And that was the key in the cornerstone of the Mississippi Summer Project. In the process of doing that, we would have some voter registration activity, but we knew that we weren't going to get very far with that. We thought that it was very important for us to register for the political party as many people as we could and use that as a petition to the Democratic Party saying all these people signed up, but they were denied opportunities to be a part of the Democratic Party.

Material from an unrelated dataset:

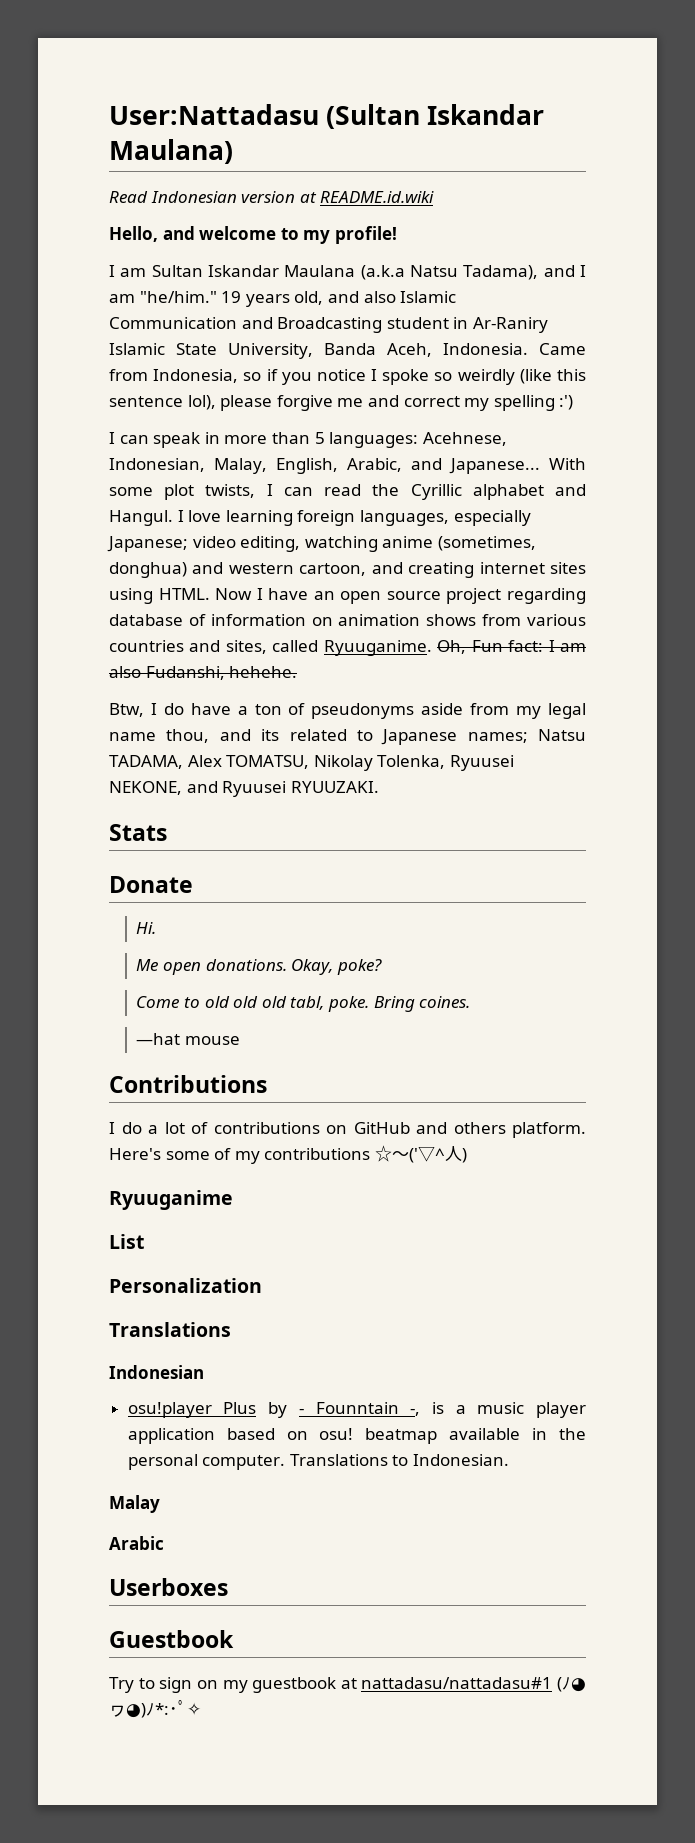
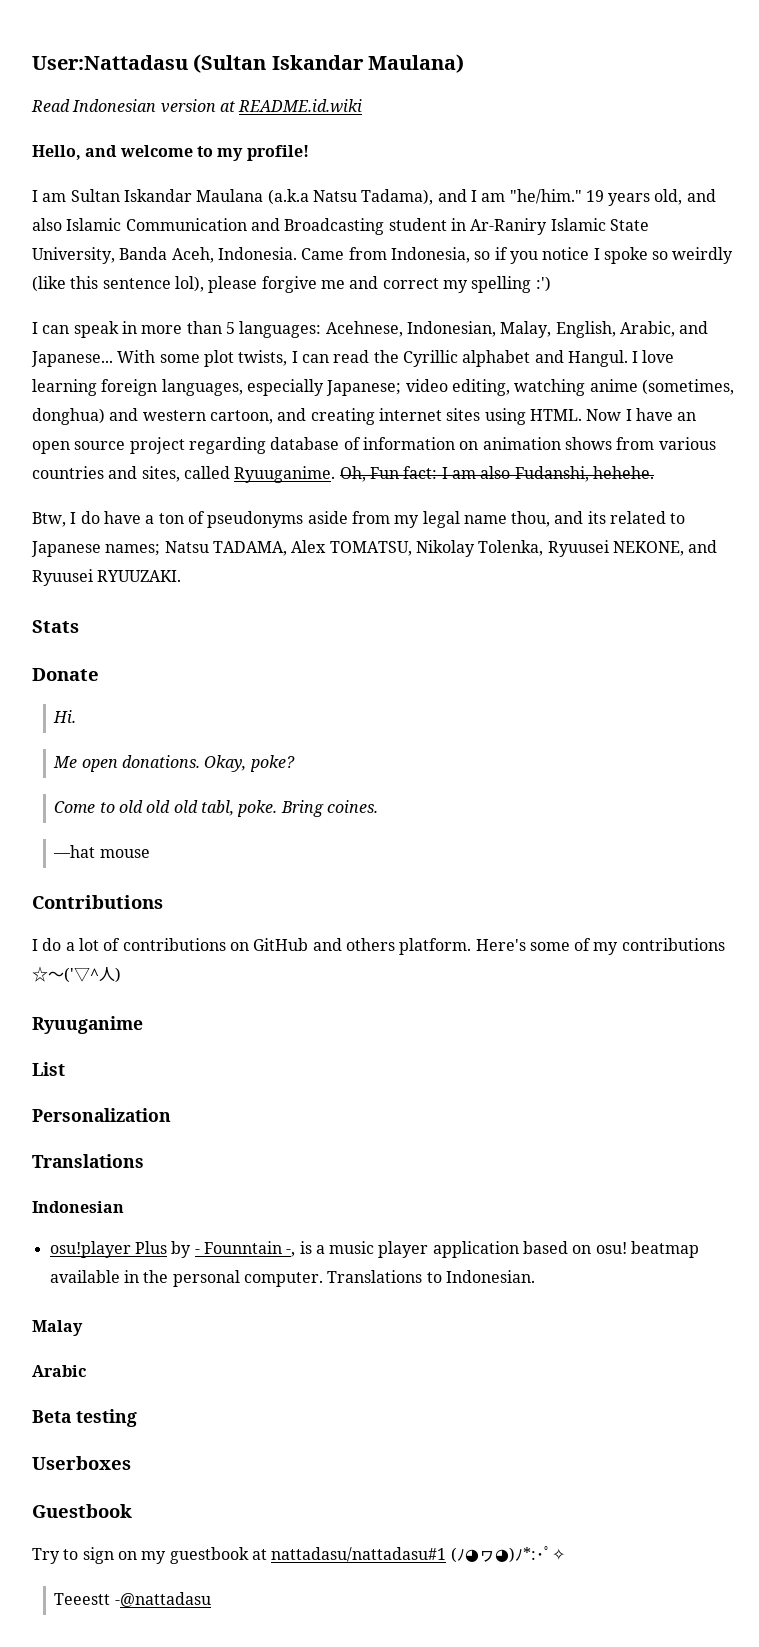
(164, 1543) none -> [32,1409,137,1427] // Beta testing
(201, 1709) none -> [54,1592,211,1607] // Teeestt -@nattadasu

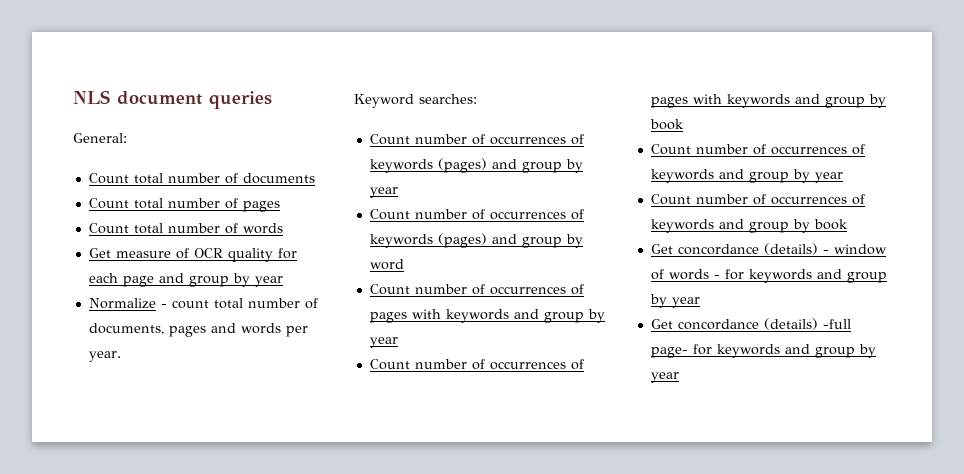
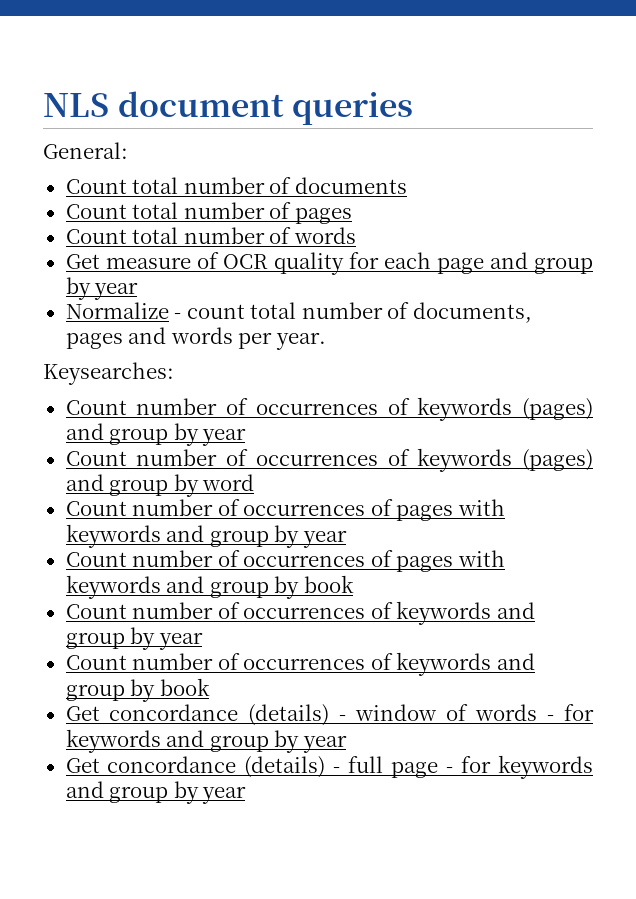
[354,94,477,108] Keyword searches: -> [43,362,174,385] Keysearches:
[822,319,851,329] [650,347,688,358] -full page- -> [333,756,454,778] - full page -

Plus the regular Democratic party voted Republican in 1960, and the entire Democratic state went with, I think it was Goldwater 60, and that there were other examples of the Democratic Party in Mississippi violating policy of the regular Democratic Party. So we wanted to make the case for that whole thing. The other parts of that was we wanted to address the issue of the education of Americans in Mississippi. And so we did a kind of parallel school, we call those the Freedom schools, in which we actually had master teachers out of Boston and other parts, California in those classrooms teaching and the beginning of the process of teaching African-American history. And that was fun because up to that point there had been a celebration of Black History Week, but there was no real concentration within the status quo, even within the African-American community to build on that history, do the research, get it into books and actually make it available. There was some, but it was limited and it was restricted.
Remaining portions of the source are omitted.